Oggi Giulio il nostro esperto di cinema recensisce un film trasmesso in Italia da Netflix a partire dal 15 giugno 2018. S'intitola "Beirut" (ecco la locandina),
è stato scritto nel 1991 ma ha potuto sperare in finanziamenti solo dopo film come “Argo.
RECENSIONE:
"Beirut" è ambientato sullo sfondo della guerra civile libanese dove si consuma la storia di un uomo diviso tra doveri e valori affettivi. Proprio il difficile contesto del Medio Oriente, precisamente quello della capitale del Libano, Beirut, devastata dal 1975 al 1990 dalla guerra tra musulmani e cristiani, nonché dagli attacchi israeliani nel tentativo di stanare Yasser Arafat, non funge da semplice scenografia al servizio di una storia, piuttosto si presenta come protagonista degli avvenimenti qui sceneggiati da Tony Gilroy (autore di fama che in veste di sceneggiatore, regista o produttore ci ha regalato titoli sempre interessanti e sofisticati, come “L’avvocato del diavolo”, la saga della spia “Bourne”, fino a “Michael Clayton”) e diretti da Brad Anderson (che si è fatto conoscere come raffinato autore di prodotti a taglio fortemente psicologico come “Session 9” e lo splendido “L’uomo senza sonno”).
"Beirut" si apre agli inizi degli anni ’70 per poi svolgersi dopo un decennio, mostrandoci un declino totale di protagonista, co-protagonisti e antagonisti tutti strettamente legati, e condizionati, al drammatico sfondo storico in cui si muovono.

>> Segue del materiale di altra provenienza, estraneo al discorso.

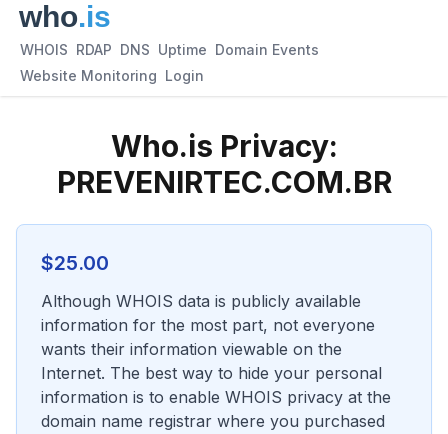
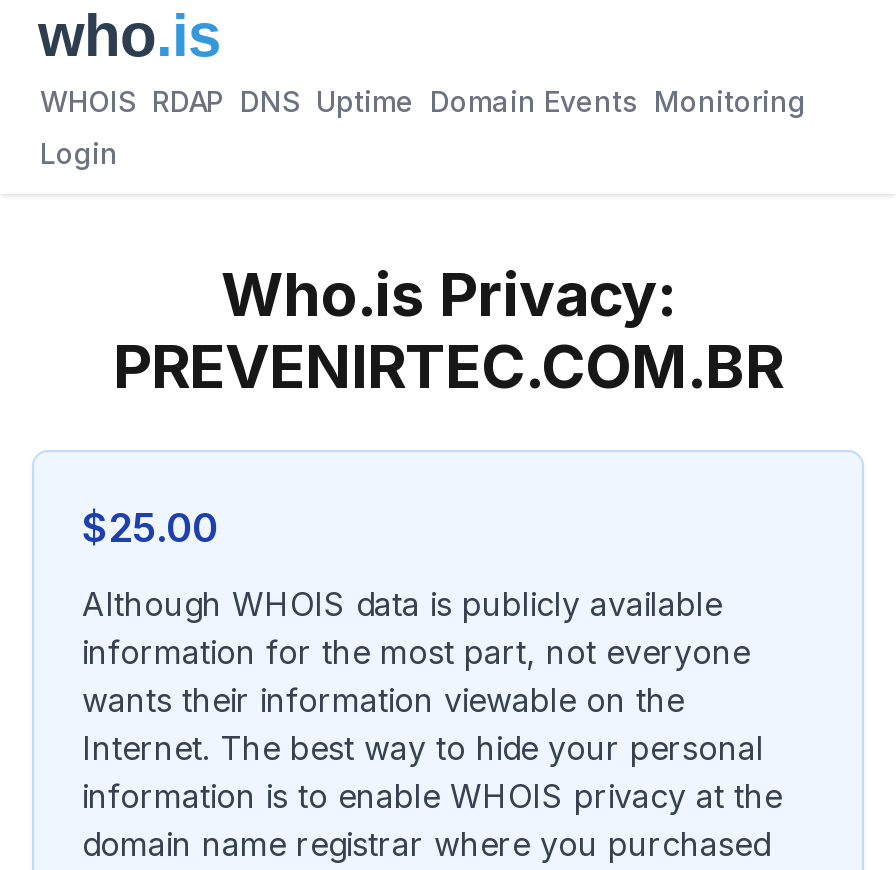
- WHOIS RDAP DNS Uptime Domain Events
+ WHOIS RDAP DNS Uptime Domain Events Monitoring

- Website Monitoring Login
+ Login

Un diplomatico americano, Mason Skilles (Jon Hamm, star di “Mad Men” nonché efficacissimo antagonista di Ben Affleck in “The town”) vive a Beirut, con moglie autoctona e un ragazzo 13enne da lui accolto e che da li a poco diventerà suo figlio adottivo. Fine dicitore e abile negoziatore, Mason intrattiene rapporti con i più alti esponenti della politica medio-orientale, facendo da mediatore per il Governo statunitense. É il 1972 e il massacro di Monaco appena accaduto scatena gli eventi che sconvolgeranno la vita di Mason. Un gruppo di miliziani invade la sua residenza alla ricerca del ragazzino che Mason ha preso in custodia, il quale si scopre non essere solo al mondo, bensì fratello del sospettato numero uno a capo del gruppo di terroristi colpevoli della strage di Monaco. Mason e tutte le persone a lui legate saranno segnate da questa tragica irruzione che, dieci anni dopo, lo perseguita ancora e lo vedrà tornare a Beirut su richiesta della CIA, assolvendo ad un incarico ufficialmente didattico, per intervenire ad una conferenza universitaria, mentre ufficiosamente sarà chiamato a negoziare le trattative per il rilascio di un ex-collega rapito dalla malavita locale per motivi sconosciuti.
La sceneggiatura, seppur talvolta prolissa sino a sfiorare la ridondanza, resta comunque sufficientemente serrata e certamente precisa nel racconto degli avvenimenti storici che accompagnano i personaggi.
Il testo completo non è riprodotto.